Major Trucking Company's Bankruptcy May Be the Tip of the Iceberg

Posted by Land Link on Dec 11, 2019 11:37:00 AM


Celadon Transport, a division of the Celadon group filed for bankruptcy protection this week just days after two former officials were charged in an accounting fraud scheme. The Chapter 11 bankruptcy filing by the Indianapolis based Celadon Group left more than 3,000 drivers jobless and, in many cases, stranded drivers across the U.S. after their company gas cards were cancelled.  Another 500 administrative jobs are expected to be eliminated through the bankruptcy.

Celadon's former president and chief operating officer, William Meek, 39, and its former chief financial officer, Bobby Lee Peavler, 40, were indicted on conspiracy and other charges. They knew the value of a substantial portion of Celadon's trucks had declined and that many trucks had serious mechanical issues that made them unattractive to drivers, according to the indictment.

Earlier this year, Celadon agreed to pay $42.2 million to settle securities fraud allegations stemming from falsely reporting profits and assets. The company's stock was trading at less than 3 cents a share on Monday, down from a 52-week high of $2.83 last April 11. Celadon said it was the largest provider of international truckload services in North America, and its bankruptcy filing means 3,300 trucks and 10,000 trailers will stop rolling.

Among the big companies that failed in 2019 are New England Motor Freight, which employed more than 1,400 drivers. HVH Transportation, Falcon Transport and LME have all shuttered operations this year, too. Part of the problem, according to Donald Broughton, principal and managing partner of data firm Broughton Capital, is that spot pricing has dropped, which is hurtful to smaller companies that operate in the spot market instead of the contract market. Spot prices refer to shipping prices as they currently exist.

Trade tariffs, as well as slowdowns in a variety of markets, including housing and auto, contributed to the drop, Broughton had told FOX Business. He predicted companies would continue to fail into 2020 because of the weak pricing environment.

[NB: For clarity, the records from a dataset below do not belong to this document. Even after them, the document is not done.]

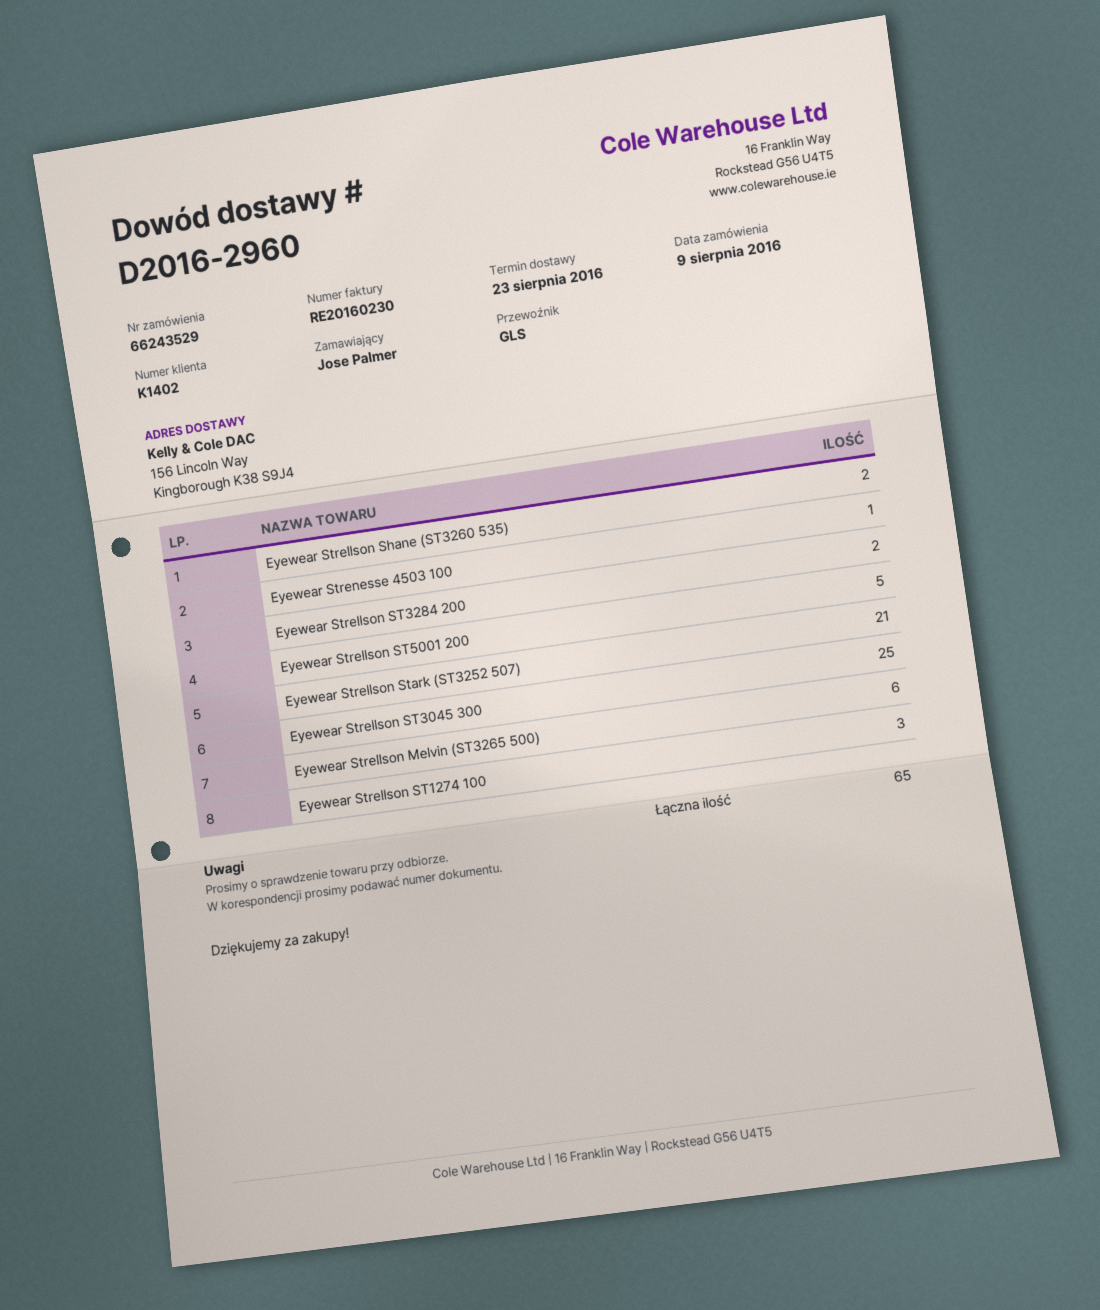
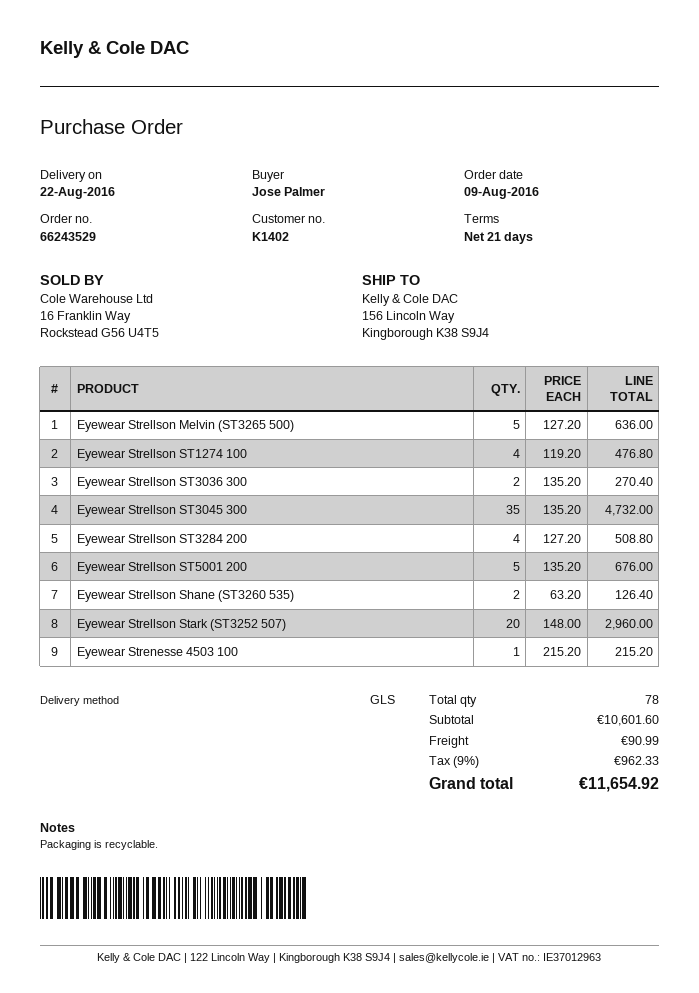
delivery date: 2016-08-23 -> 2016-08-22
Eyewear Strellson ST3284 200: 2 -> 4
Eyewear Strellson Stark (ST3252 507): 21 -> 20
Eyewear Strellson ST3045 300: 25 -> 35
Eyewear Strellson Melvin (ST3265 500): 6 -> 5
Eyewear Strellson ST1274 100: 3 -> 4
Eyewear Strellson ST3036 300: none -> 2
total quantity: 65 -> 78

Additional pain for the industry could be coming next year in the form of labor laws designed to protect contracted workers from being misclassified. In California, for example, starting in January a law will go into effect that will make it harder for companies to classify workers as contractors, which the California Trucking Association has said could put 70,000 owner-operators in the state out of work. The group has sued to prevent the law from taking effect.

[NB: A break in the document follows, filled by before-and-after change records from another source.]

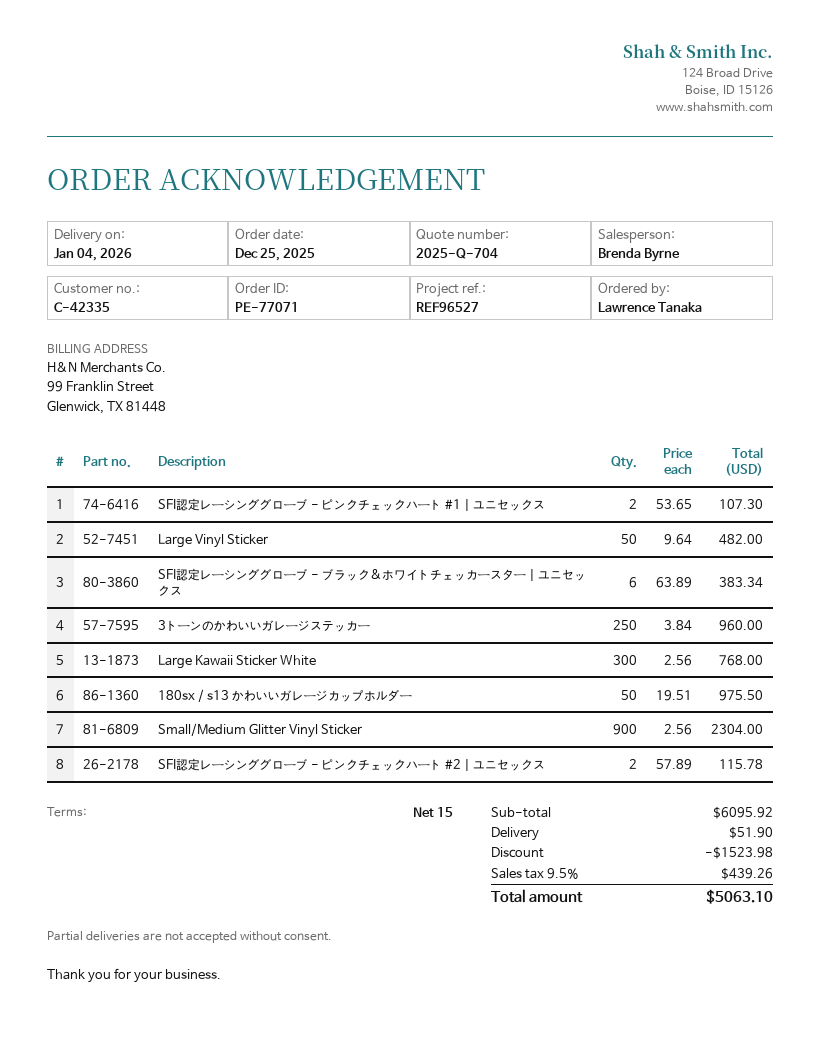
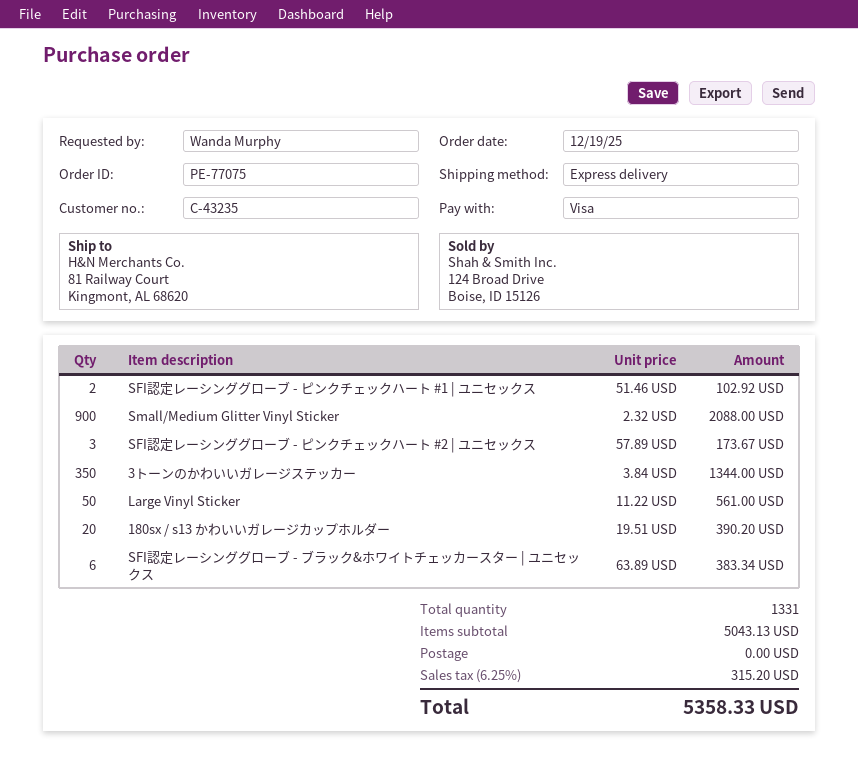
order number: PE-77071 -> PE-77075
order date: 2025-12-25 -> 2025-12-19
customer number: C-42335 -> C-43235
ordered by: Lawrence Tanaka -> Wanda Murphy
SFI認定レーシンググローブ - ピンクチェックハート #1 | ユニセックス: 2 x 53.65 = 107.30 -> 2 x 51.46 = 102.92
Large Vinyl Sticker: 50 x 9.64 = 482.00 -> 50 x 11.22 = 561.00
3トーンのかわいいガレージステッカー: 250 x 3.84 = 960.00 -> 350 x 3.84 = 1344.00
Large Kawaii Sticker White: 300 x 2.56 = 768.00 -> none
180sx / s13 かわいいガレージカップホルダー: 50 x 19.51 = 975.50 -> 20 x 19.51 = 390.20
Small/Medium Glitter Vinyl Sticker: 900 x 2.56 = 2304.00 -> 900 x 2.32 = 2088.00
SFI認定レーシンググローブ - ピンクチェックハート #2 | ユニセックス: 2 x 57.89 = 115.78 -> 3 x 57.89 = 173.67
subtotal: 6095.92 -> 5043.13
discount: 1523.98 -> none
shipping: 51.90 -> 0.00
tax: 9.5% = 439.26 -> 6.25% = 315.20
total: 5063.10 -> 5358.33

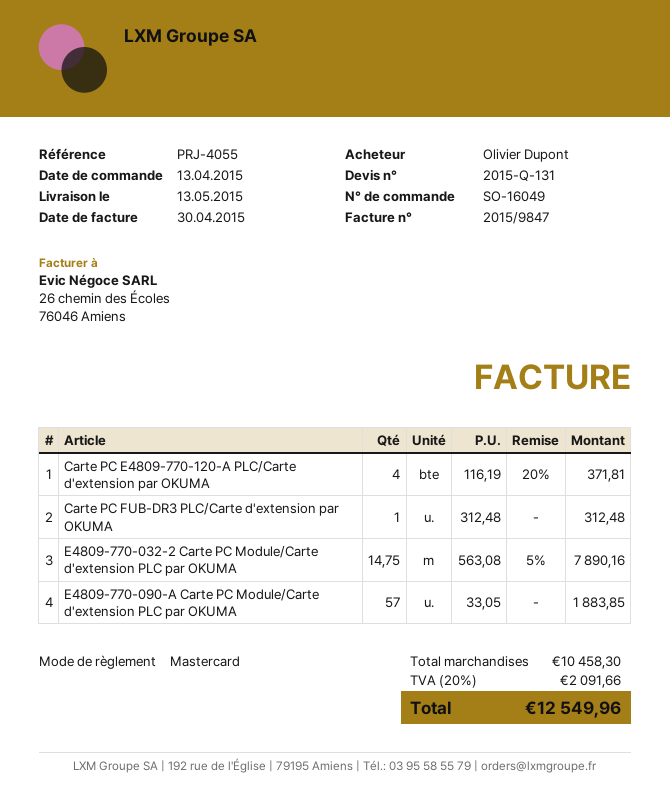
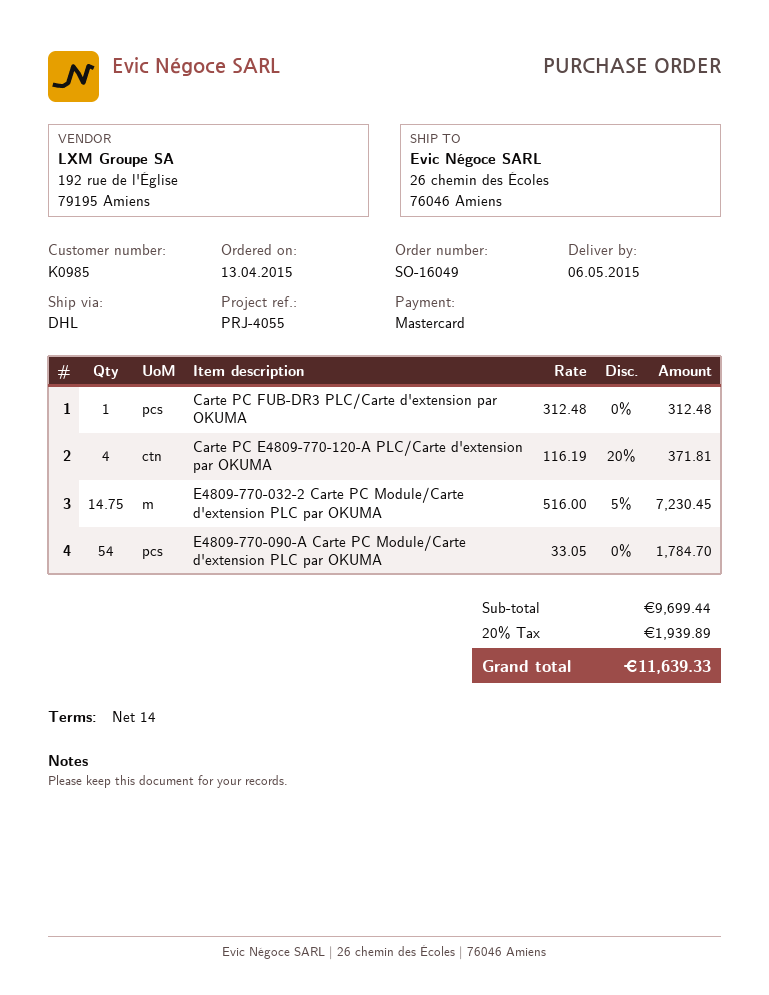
delivery date: 2015-05-13 -> 2015-05-06
E4809-770-032-2 Carte PC Module/Carte d'extension PLC par OKUMA: 14.75 x 563.08 - 5% = 7890.16 -> 14.75 x 516.00 - 5% = 7230.45
E4809-770-090-A Carte PC Module/Carte d'extension PLC par OKUMA: 57 x 33.05 = 1883.85 -> 54 x 33.05 = 1784.70
subtotal: 10458.30 -> 9699.44
tax: 20% = 2091.66 -> 20% = 1939.89
total: 12549.96 -> 11639.33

New Jersey is considering similar presumption-of-employment status legislation, which has caused alarm among the state’s trucking industry, as well.

What Shipper Can Do To Protect Shipments

The thousands of trucks stranded Celadon trucks likely have customers shipments onboard which will not be delivered anytime soon.  Getting that freight delivered will likely cost significantly more than the original rate.  The most damaging aspect of getting caught in a bankruptcy like this one is that thousands of customers supply chain has been significantly disrupted.

The best way to protect yourself against insolvent and even under achieving carriers is to vette them annually.  Review financial statements, credit ratings, customer experiences on social media and verifiable on time percentages.  Another option is to employ a 3rd party Logistics Firm to help with routing decisions.  At Land Link Traffic Systems carrier vetting is a standard procedure.  We take every precaution to route our customers freight with a financially healthy carrier with above average performance.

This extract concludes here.